Sir William Arbuthnot-Lane

Constipation isn’t just about the difficulty in passing faeces; it can also make you feel unwell. People with constipation often complain of headache, bad breath, furred tongue, anorexia, flatulence, irritability and insomnia. They have a vague, indescribable sense of ill-health and are greatly relieved by defaecation. A hundred years ago, the acclaimed surgeon of Guys Hospital, Sir William Arbuthnot-Lane, the same man who removed King Edward VII’s appendix on the eve of his coronation, attributed these symptoms to chronic intestinal stasis. With stasis, he claimed, bacterial flora were altered to favour organisms capable of producing toxins. The absorption of ill defined toxins in quantities that exceeded the detoxifying capability of the liver and kidney led to depression, premature senility, refraction errors and falling hair and many of the other ailments that afflicted mankind, echoing ancient ideas that were inscribed even in an Egyptian pharmaceutical papyrus dating from the 16th century, B.C. Thus Arbuthnot-Lane declared, “ I have no doubt that autointoxication is the cause of all the chronic diseases of civilization”. These included hypertension, arthritis, cholecystitis, atherosclerotic plaque formation, various cancers, and skin disorders (1). Lane would surgically remove the colon for a whole range of ailments. His views were not unusual for their time. Even the Russian Nobel Prize winner, Elie Metchnikoff felt that the colon was a useless organ and dangerous encumbrance. One of his assistants even declared that, ‘Every child should have its large intestine and its appendix surgically removed when 2 and 3 years of age.
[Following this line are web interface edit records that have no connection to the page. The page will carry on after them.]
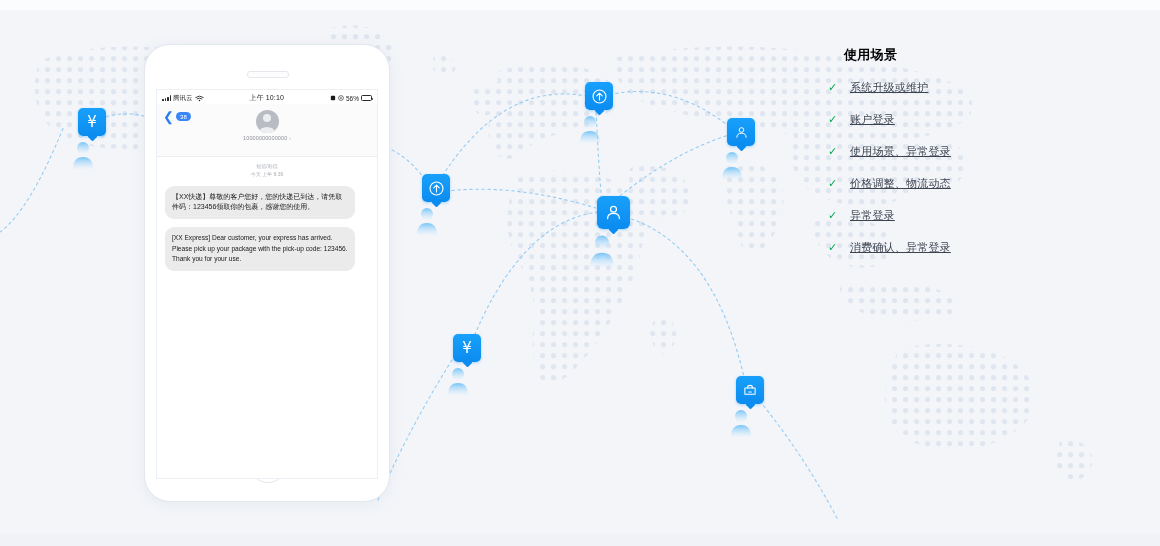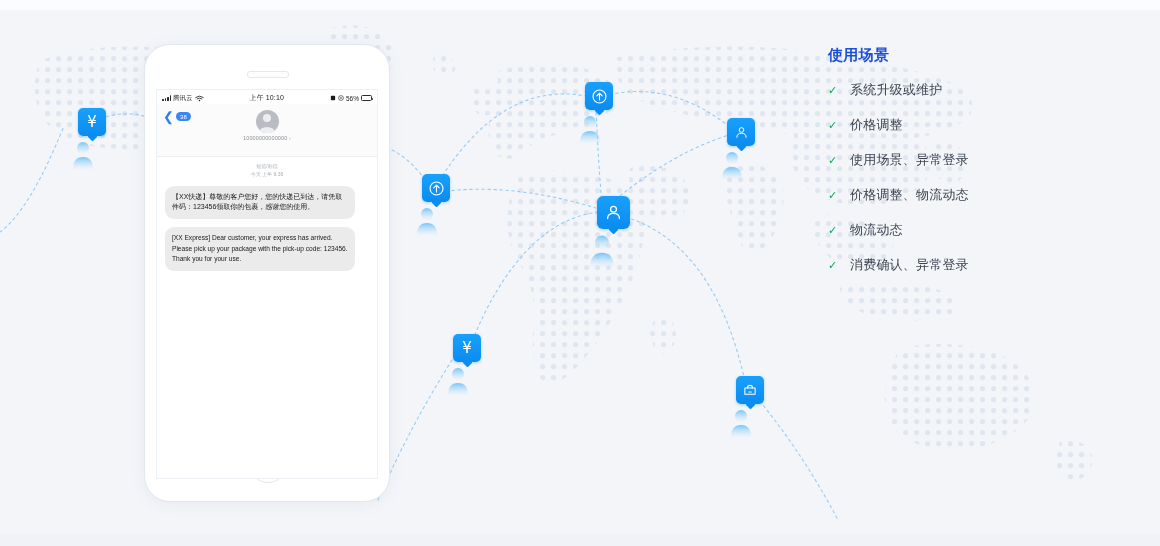--- a/index.html
+++ b/index.html
@@ -242,10 +242,10 @@
     width: 300px;
   }
   .panel-title {
-    font-size: 15px;
+    font-size: 13px;
     font-weight: bold;
-    color: #1d4ed8;
-    margin: 0 0 16px 0;
+    color: #000000;
+    margin: 0 0 16px 16px;
     letter-spacing: .3px;
   }
   .feature {

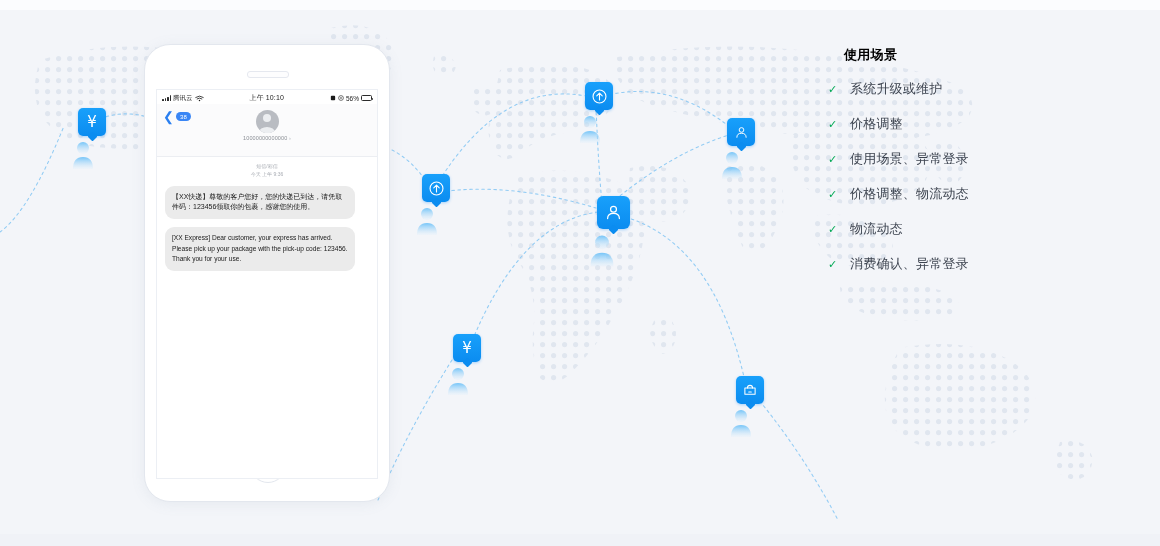--- a/index.html
+++ b/index.html
@@ -262,9 +262,10 @@
     line-height: 1;
   }
   .feature-label {
-    font-size: 13px;
+    font-size: 11px;
     color: #3d4450;
     letter-spacing: .2px;
+    text-decoration: underline;
   }
 </style>
 </head>

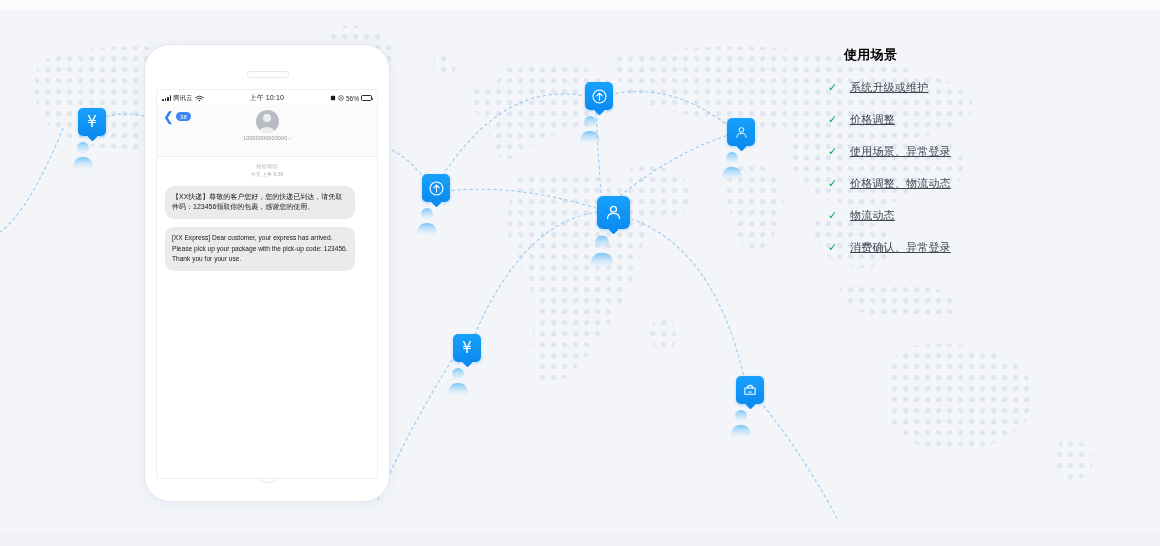--- a/index.html
+++ b/index.html
@@ -565,7 +565,7 @@
     </div>
     <div class="feature">
       <span class="check">✓</span>
-      <span class="feature-label">价格调整</span>
+      <span class="feature-label">账户登录</span>
     </div>
     <div class="feature">
       <span class="check">✓</span>

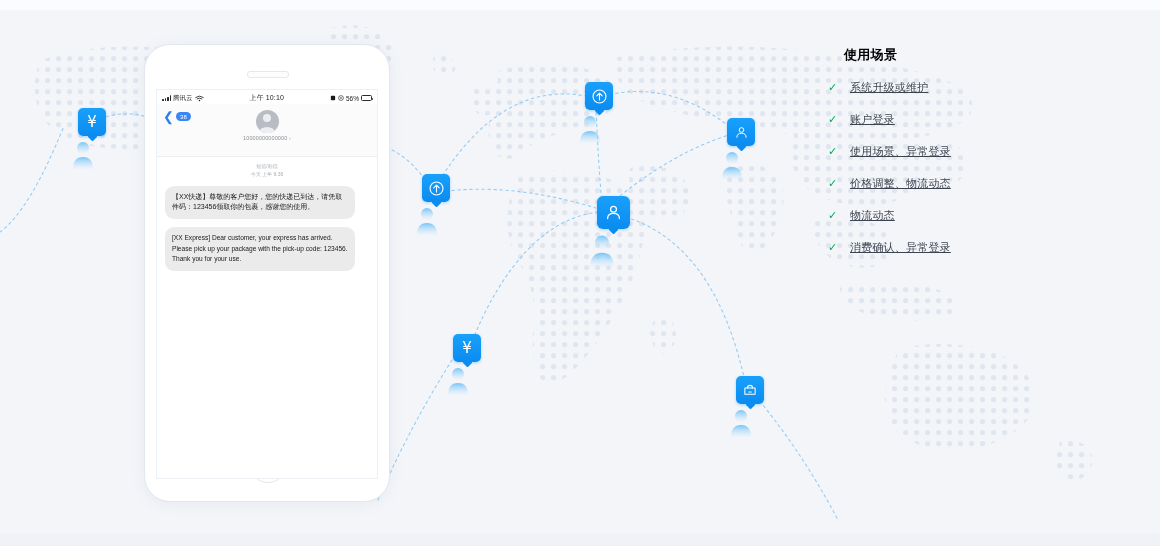--- a/index.html
+++ b/index.html
@@ -577,7 +577,7 @@
     </div>
     <div class="feature">
       <span class="check">✓</span>
-      <span class="feature-label">物流动态</span>
+      <span class="feature-label">异常登录</span>
     </div>
     <div class="feature">
       <span class="check">✓</span>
Views on the dangers of colonic putrefaction have continued to have considerable influence. Regular colonic cleansing with laxatives, enemas and colonic hydrotherapy is still common. J.E. Barker (2), a supporter of Lane ,advocated a lacto-vegetarian diet that contained wholemeal bread and bran porridge because of its fermentative and bowel opening effects. These views run counter to the current enthusiasm for the low FODMAP diet. At least, the enthusiasm for colectomy for chronic constipation has only recently been restricted to a small number of highly selected patients with intractable constipation.  In 1922, A.N. Donaldson (3) attempted to disprove the auto-intoxication hypothesis by instructing five healthy men to refrain from defaecation for 90 hours. Each man complained of symptoms of coated tongue, foul breath, mental sluggishness and headache; they also became depressed, restless and irritable. All experienced immediate relief after an enema. Donaldson produced identical effects by packing the rectum with cotton wool and suggested that the symptoms might be due to distension and mechanical irritation.

Although specific toxins absorbed from the bowel have never been demonstrated, 100 years later, the notion of auto-intoxication has been revived by evidence that instability and depletion the colonic microbiome may be responsible for a variety of illness, including arthritis, obesity, coronary artery disease, Parkinson’s Disease, Alzheimer’s and depression.  Some time in the 1980s, I raised this possibility in a meeting of The Nutrition Society, only for it to be scornfully rejected by the chairman, ‘Thank you, Dr Read, but none of us wish to resuscitate Metchnikoff’.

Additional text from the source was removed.